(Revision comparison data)

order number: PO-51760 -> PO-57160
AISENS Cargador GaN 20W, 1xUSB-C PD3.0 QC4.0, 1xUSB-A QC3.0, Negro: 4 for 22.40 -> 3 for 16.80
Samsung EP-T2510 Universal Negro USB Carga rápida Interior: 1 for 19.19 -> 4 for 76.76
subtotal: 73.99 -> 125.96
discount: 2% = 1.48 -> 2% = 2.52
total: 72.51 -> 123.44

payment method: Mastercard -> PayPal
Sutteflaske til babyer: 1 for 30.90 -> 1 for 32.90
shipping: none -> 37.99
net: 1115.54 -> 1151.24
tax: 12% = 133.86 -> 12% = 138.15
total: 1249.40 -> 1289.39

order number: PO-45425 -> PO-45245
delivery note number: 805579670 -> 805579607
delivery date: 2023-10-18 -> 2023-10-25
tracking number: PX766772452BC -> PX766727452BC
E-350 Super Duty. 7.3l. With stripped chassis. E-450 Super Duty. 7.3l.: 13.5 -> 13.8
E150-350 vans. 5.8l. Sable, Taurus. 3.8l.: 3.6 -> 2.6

▶ **ABOUT THIS TASK**
If a line in the records includes the string "delivery", copy it.

▶ **REPLY**
delivery note number: 805579670 -> 805579607
delivery date: 2023-10-18 -> 2023-10-25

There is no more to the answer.